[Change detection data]

☆ ☆ ☆ ☆ ☆ ☆ ☆

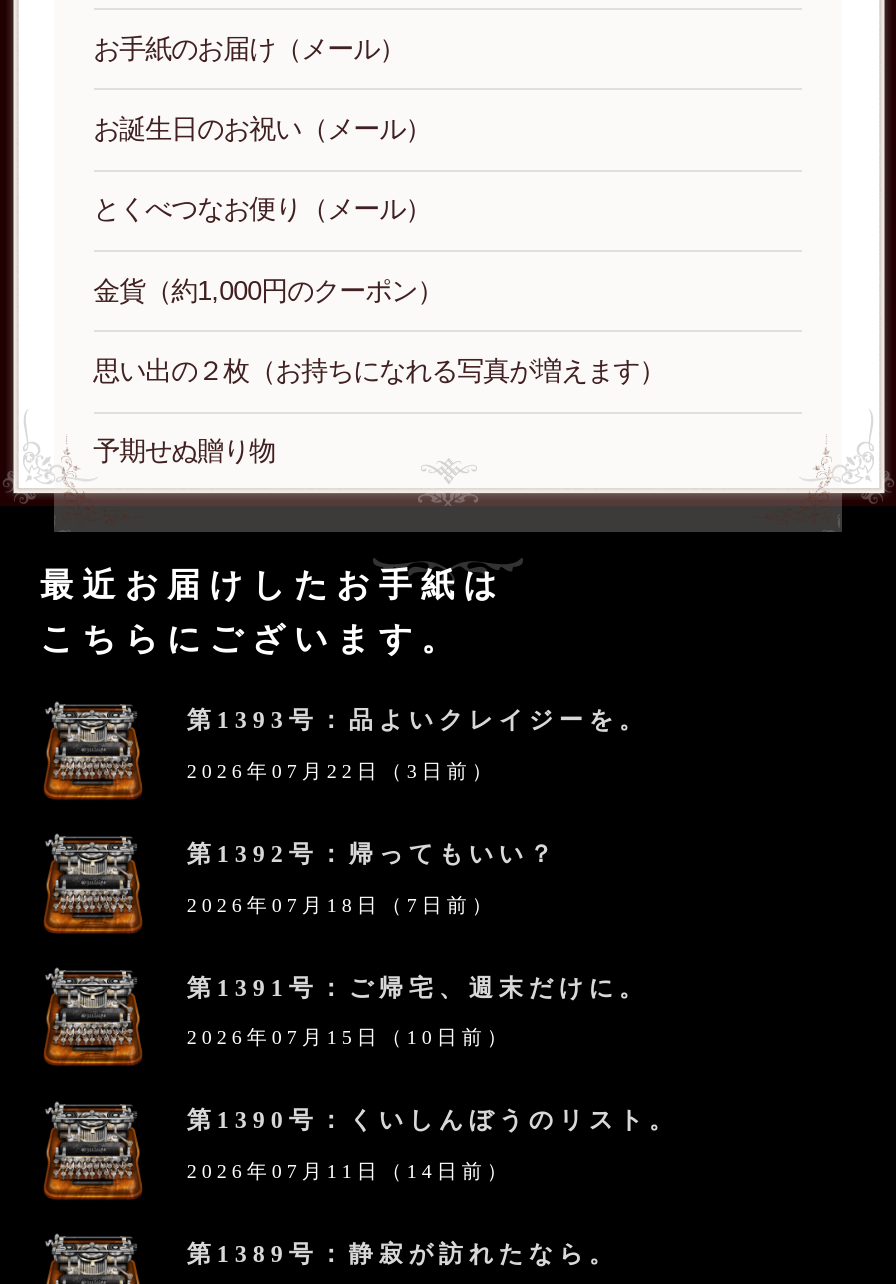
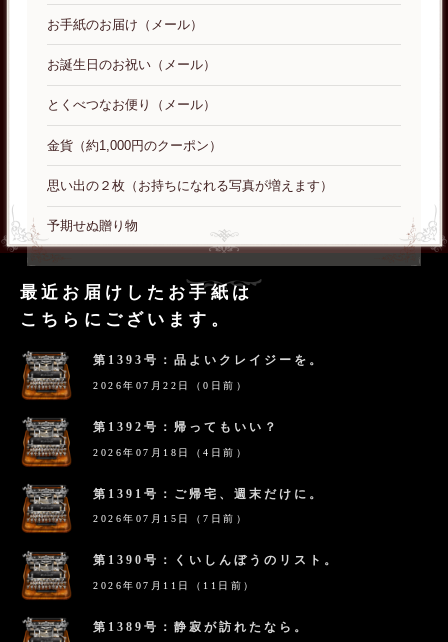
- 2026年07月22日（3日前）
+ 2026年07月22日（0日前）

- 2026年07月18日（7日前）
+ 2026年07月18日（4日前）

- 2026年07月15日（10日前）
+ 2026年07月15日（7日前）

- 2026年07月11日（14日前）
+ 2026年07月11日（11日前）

☆ ☆ ☆ ☆ ☆ ☆ ☆

> [WHAT IS BEING ASKED] The answer is the full set of records printed exactly, less the pictures.

> [RESULT OF THE EXERCISE]
- 2026年07月22日（3日前）
+ 2026年07月22日（0日前）

- 2026年07月18日（7日前）
+ 2026年07月18日（4日前）

- 2026年07月15日（10日前）
+ 2026年07月15日（7日前）

- 2026年07月11日（14日前）
+ 2026年07月11日（11日前）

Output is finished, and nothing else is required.